Memória de Velho
 
          Depois que você passa dos setenta, de algumas lembranças que voltam à memória você não sabe dizer se realmente aconteceram, se foram sonhos que teve, ou se apenas voos da imaginação. Isso vem acontecendo comigo com algumas lembranças da minha infância e juventude. Também não é pra menos: meus vinte anos estão a meio século atrás e minhas peripécias de moleque há mais de sessenta. A impressão que tenho é que vivi outras vidas. É nítido em minha mente, por exemplo, o terror de ser encurralado por uma enchente, eu criança em companhia de meus pais. Posso ver um rio de lama invadindo a rua onde estávamos e meus pais correrem comigo no colo para se abrigarem na plataforma de uma estação de trens. Perguntei sobre isso à minha mãe, mais de uma vez, e ela me garantiu que esse fato nunca ocorreu. Outra lembrança recorrente é a de eu estar me equilibrando sobre um rolete de madeira com os pés apoiados numa prancha também de madeira. Mas essa realmente aconteceu. Minha irmã atestou e disse mais: “Quando crianças nós brincávamos de fazer apresentações de circo. Um dos números era equilíbrio sobre a prancha no rolete.
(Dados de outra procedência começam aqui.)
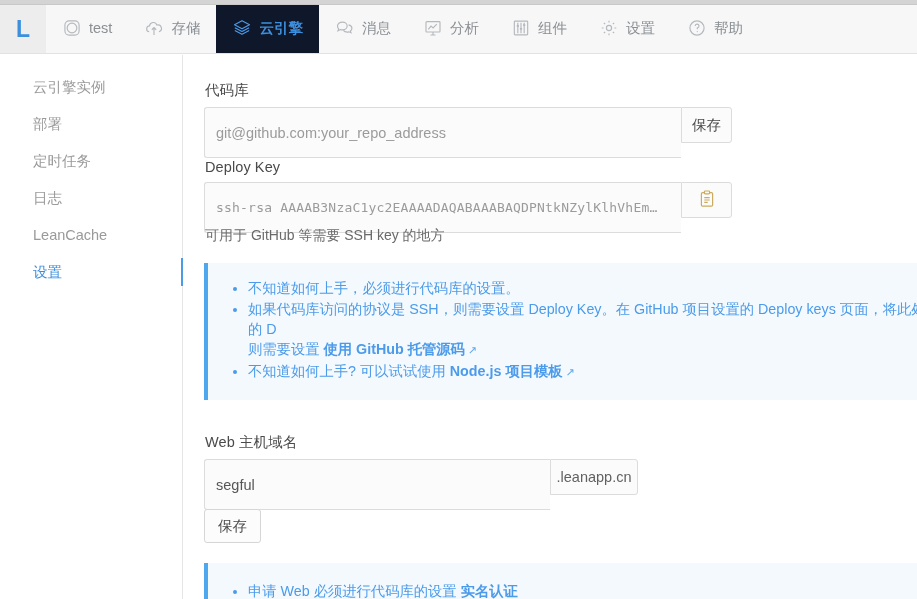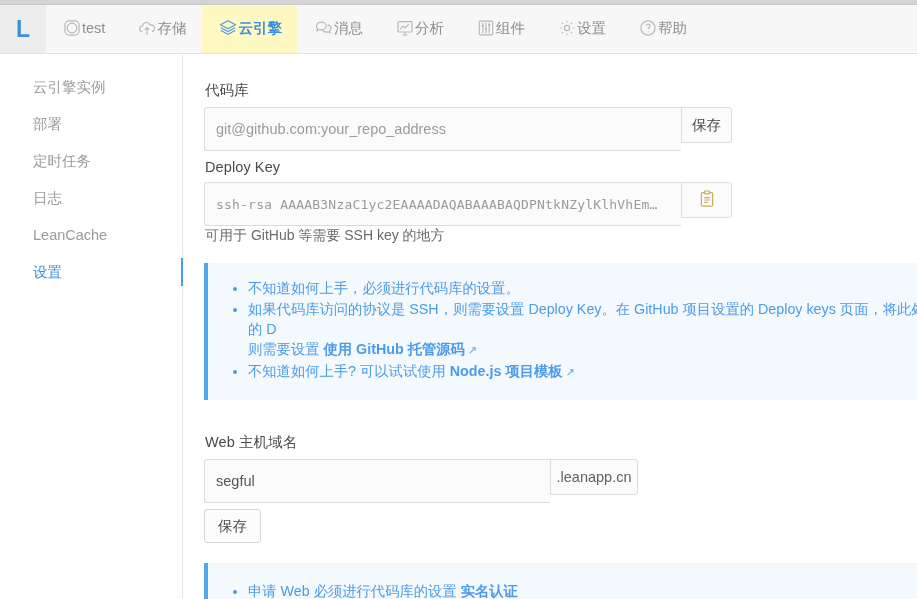"test" .nav-item { gap: none -> 7px }
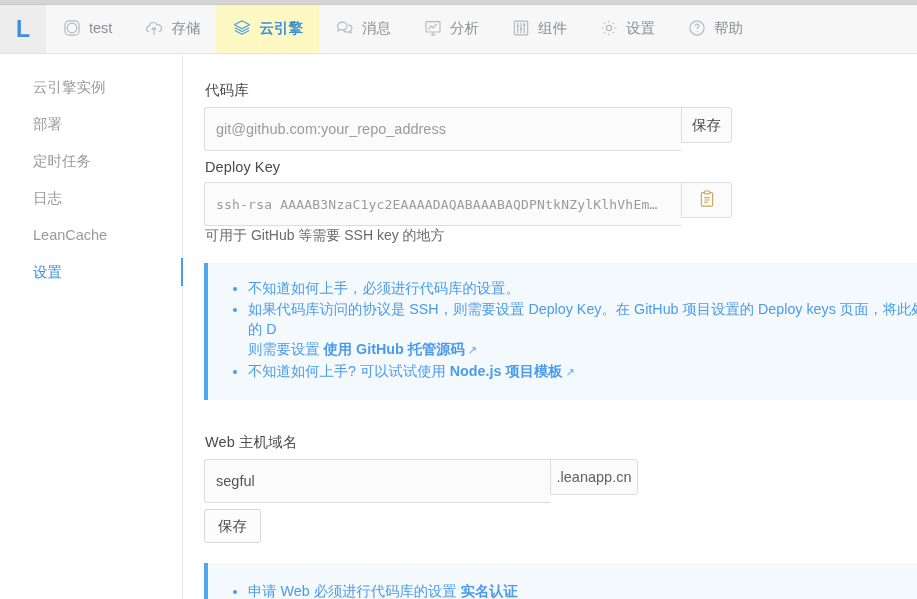"云引擎" .nav-item.active { background: #fef9c3 -> #0f172a }
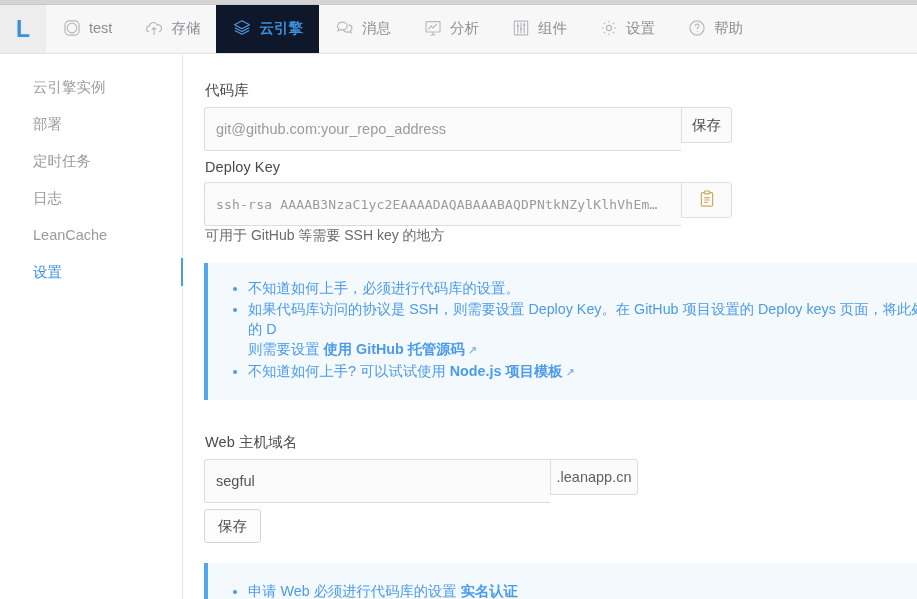"git@github.com:your_repo_address" .input-group .txt { height: 44px -> 51px }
No primeiro número você fazia um bêbado vestido com o imenso terno do papai, uma garrafa num dos bolsos e um copo no outro. Cambaleando dramática e espalhafatosamente sobre o rolete você retirava toda a roupa de adulto e no final forçava um tombo cômico de onde você saía com o copo ainda cheio na mão. O segundo número sobre o rolete era a dois. Eu, com a roupa de baliza de desfile, fazia flexões e alongamentos sobre seus joelhos, passava por baixo de suas pernas, subia nos seus ombros e fazia diversos malabarismos. No final, pulávamos os dois da prancha, curvando-nos para agradecer à plateia. ” Uma outra memória também tem a ver com equilibrismo: meu pai apareceu um dia em casa com um monociclo, o que nada mais é do que uma bicicleta de uma só roda e que, portanto, não pode ser chamada de bi-cicleta. Eu me vejo hábil sobre o selim dessa monocicleta indo ao empório ou à padaria comprar coisas a pedido de minha mãe ou simplesmente passeando pelas ruas da vila onde eu morava. Nem meu pai nem minha mãe puderam confirmar a presença dessa bugiganga em casa, posto que essa anamnese se manifestou recentemente e meus pais já não estão mais por aqui. Tenho claras as imagens não somente do monociclo, mas também da técnica para subir nele e sair pedalando rua afora. A incerteza dessas memórias me levou a testar minha antiga perícia sobre uma roda só.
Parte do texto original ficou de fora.